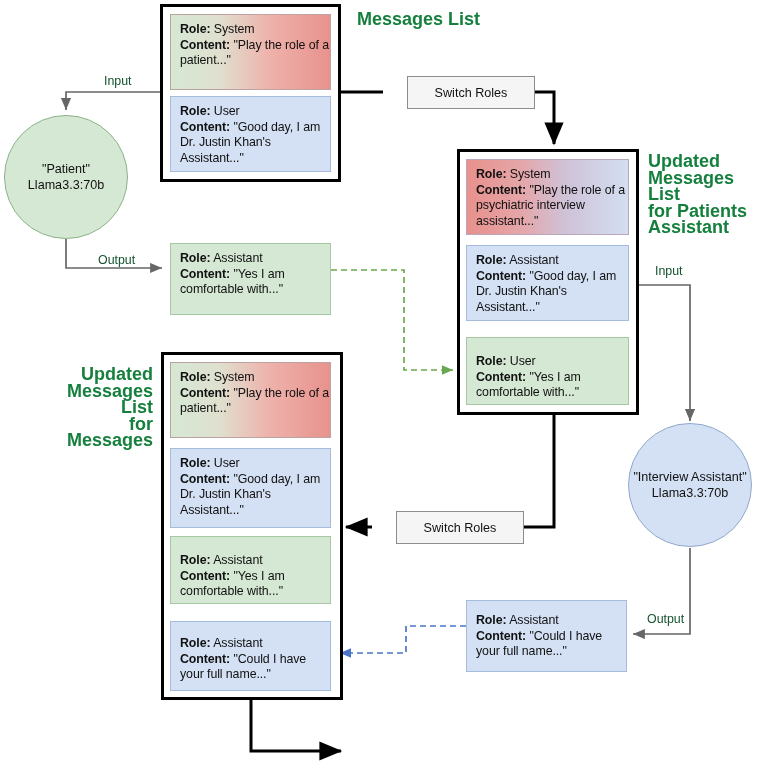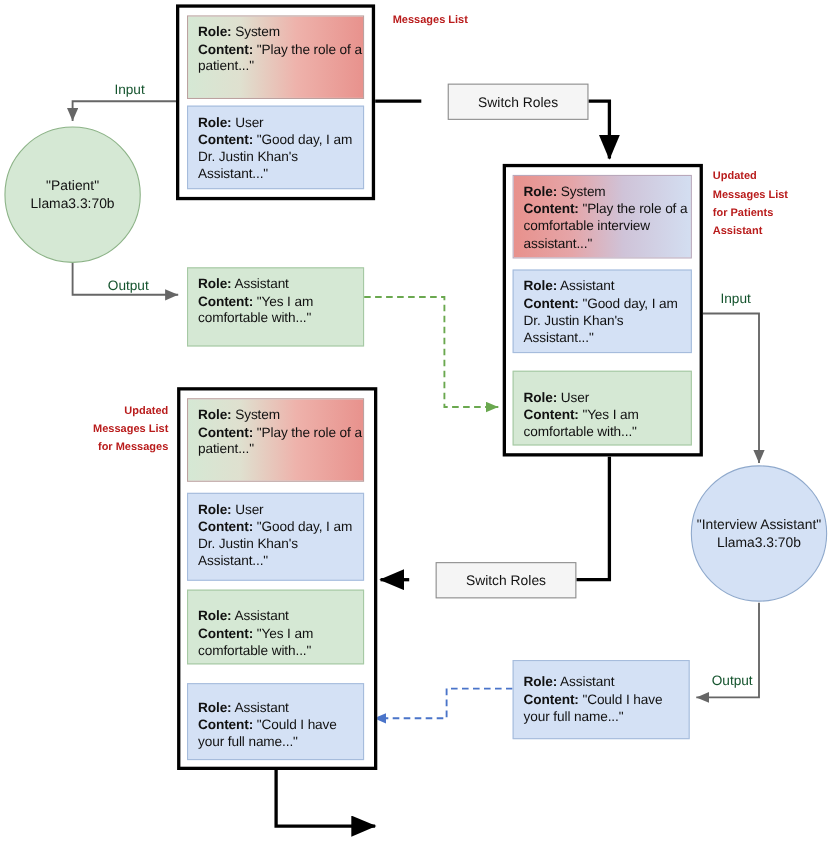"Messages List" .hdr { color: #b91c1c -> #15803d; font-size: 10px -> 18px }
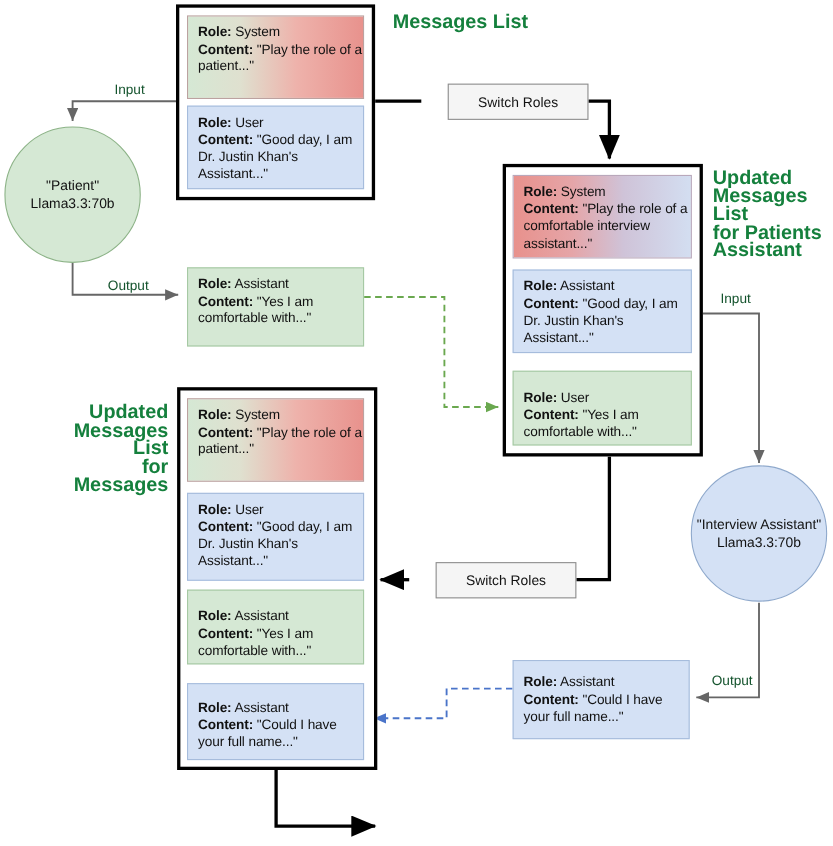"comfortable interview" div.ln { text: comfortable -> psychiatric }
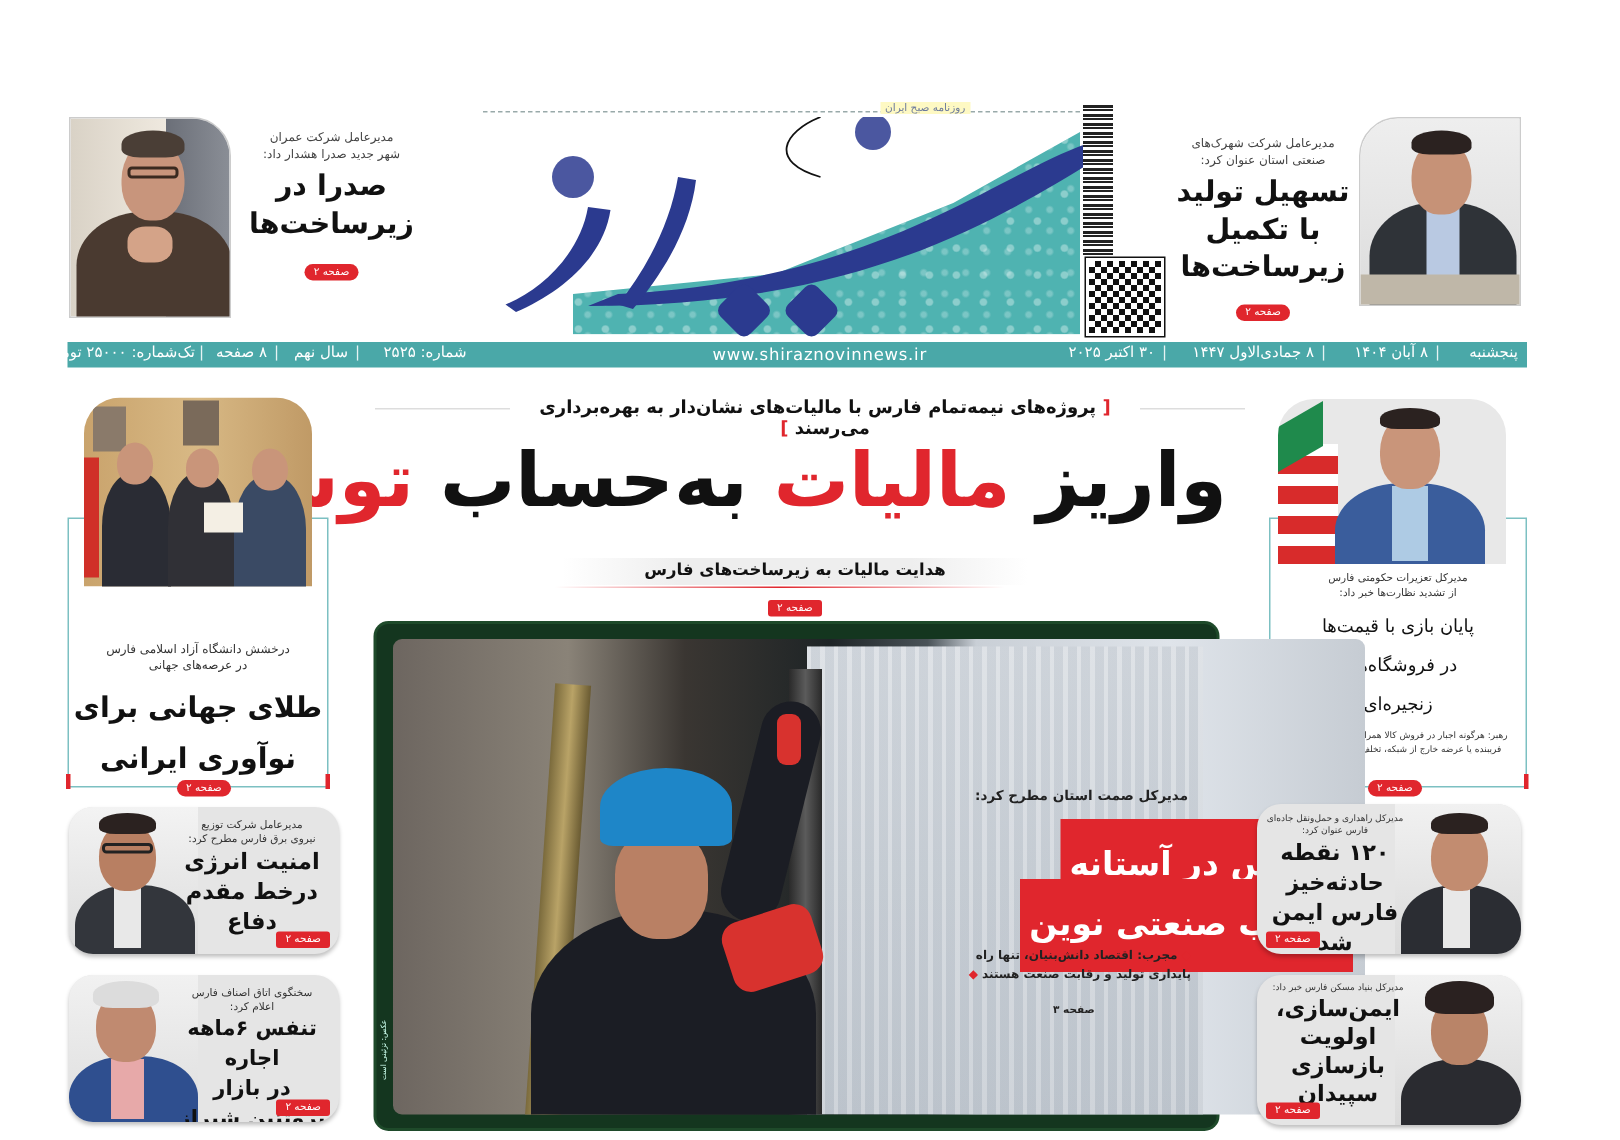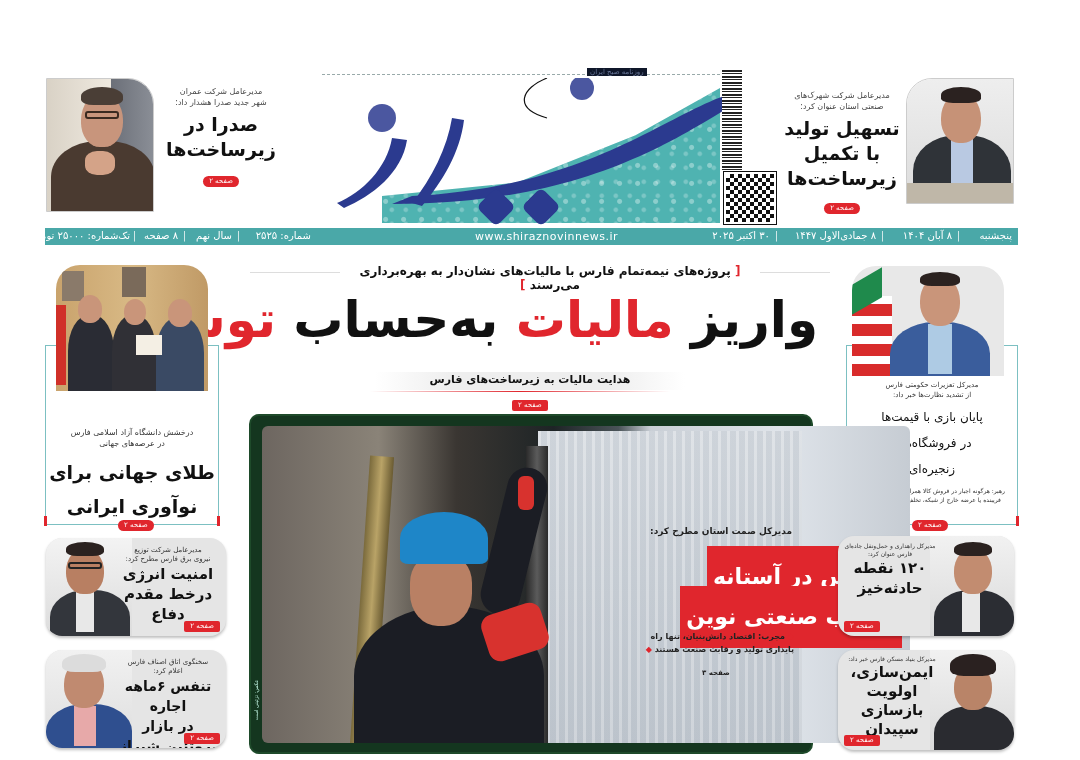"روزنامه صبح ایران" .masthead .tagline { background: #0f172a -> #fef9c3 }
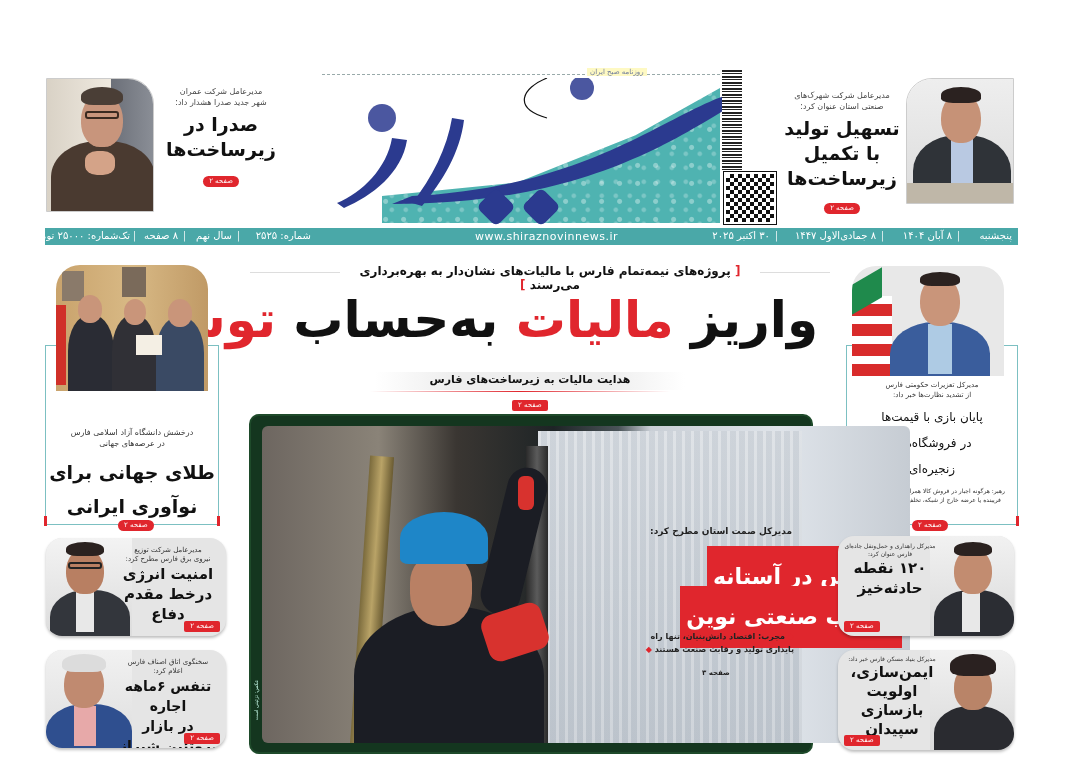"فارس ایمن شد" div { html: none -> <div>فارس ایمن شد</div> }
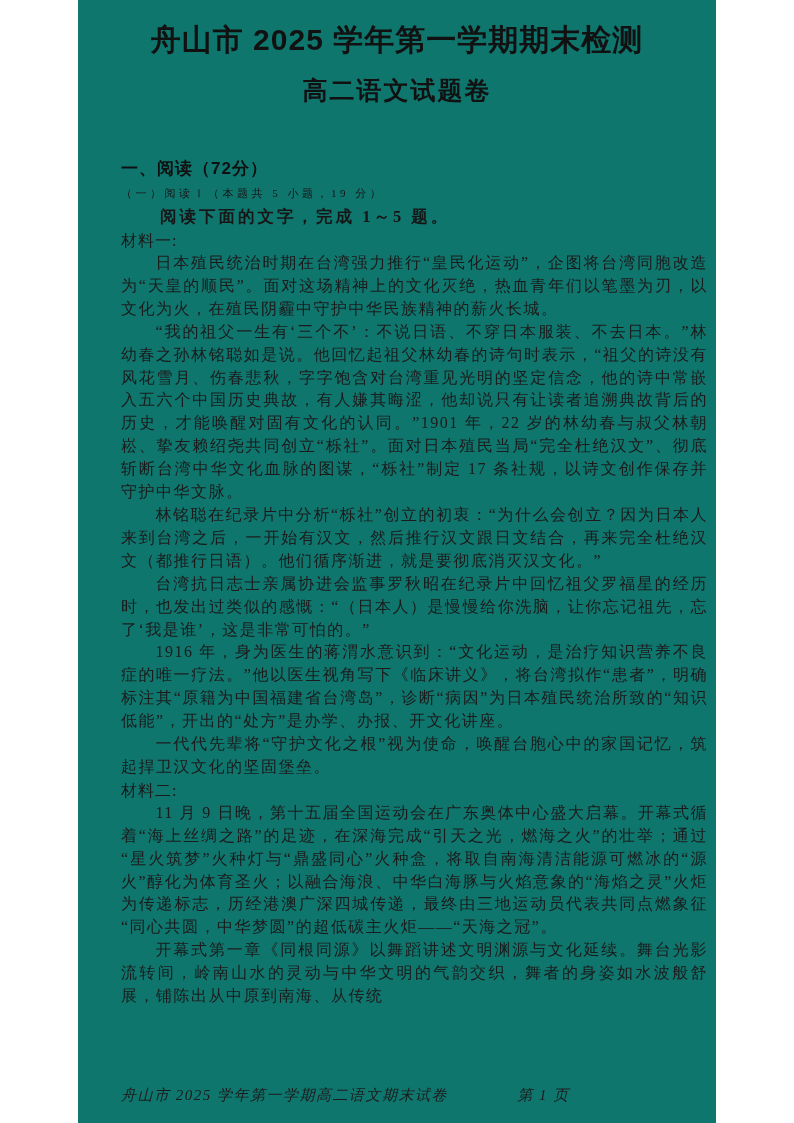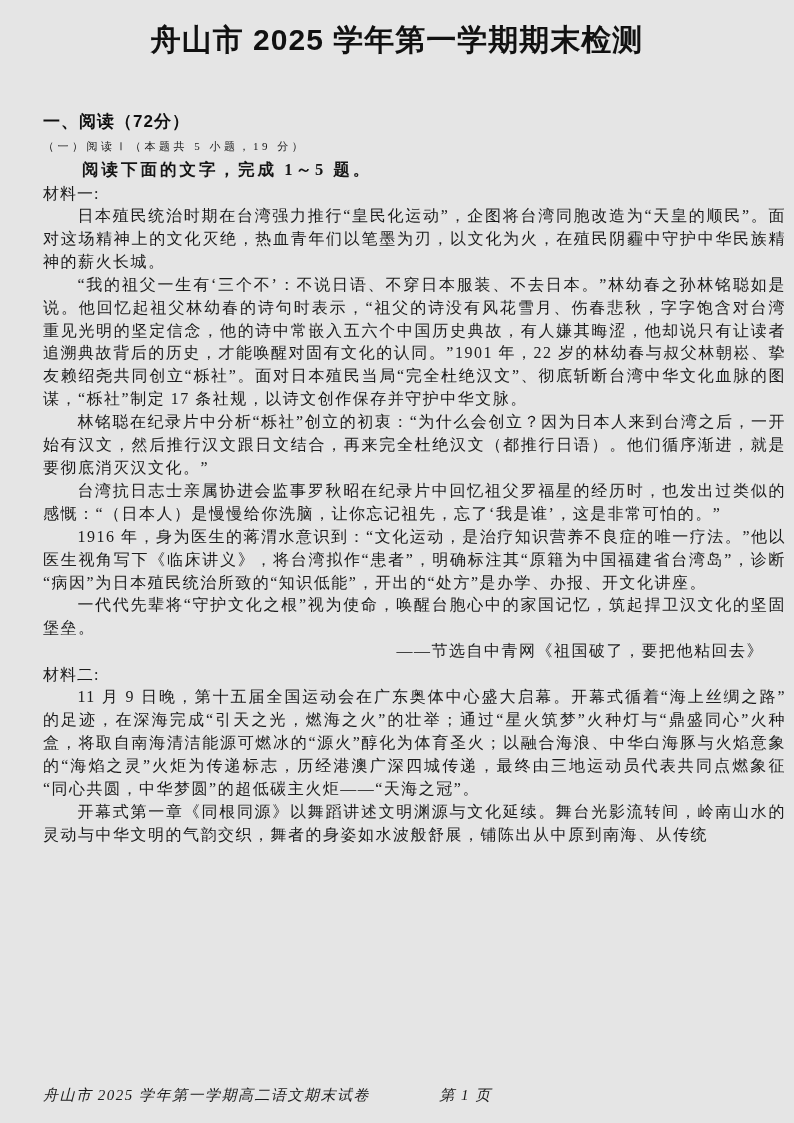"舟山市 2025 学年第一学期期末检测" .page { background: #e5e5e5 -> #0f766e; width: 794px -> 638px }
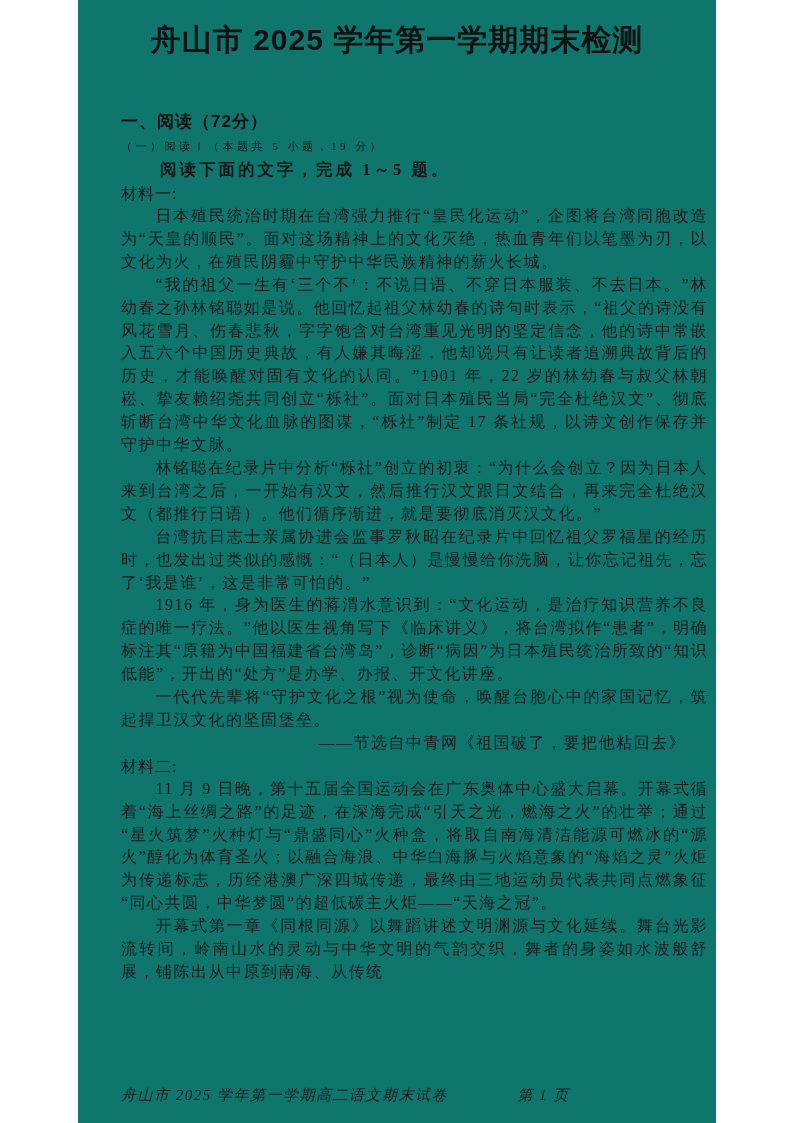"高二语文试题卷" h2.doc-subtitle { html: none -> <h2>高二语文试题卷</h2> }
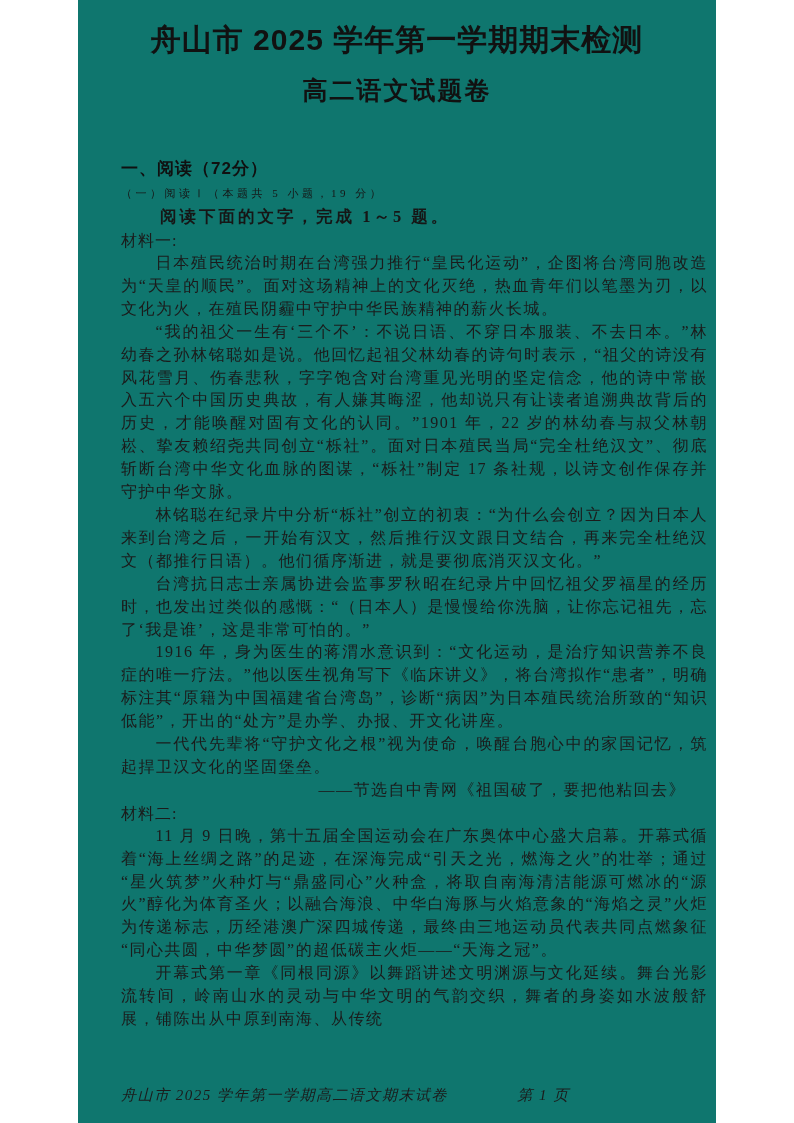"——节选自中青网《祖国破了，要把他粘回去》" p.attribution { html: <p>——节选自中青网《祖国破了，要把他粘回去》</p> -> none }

□ □ □ □

# Work required:
Your task is to repeat, word for word and with no picture, every line from the one that contains "background: #e5e5e5 ->" through the last line of the data.

# Task output:
"舟山市 2025 学年第一学期期末检测" .page { background: #e5e5e5 -> #0f766e; width: 794px -> 638px }
"高二语文试题卷" h2.doc-subtitle { html: none -> <h2>高二语文试题卷</h2> }
"——节选自中青网《祖国破了，要把他粘回去》" p.attribution { html: <p>——节选自中青网《祖国破了，要把他粘回去》</p> -> none }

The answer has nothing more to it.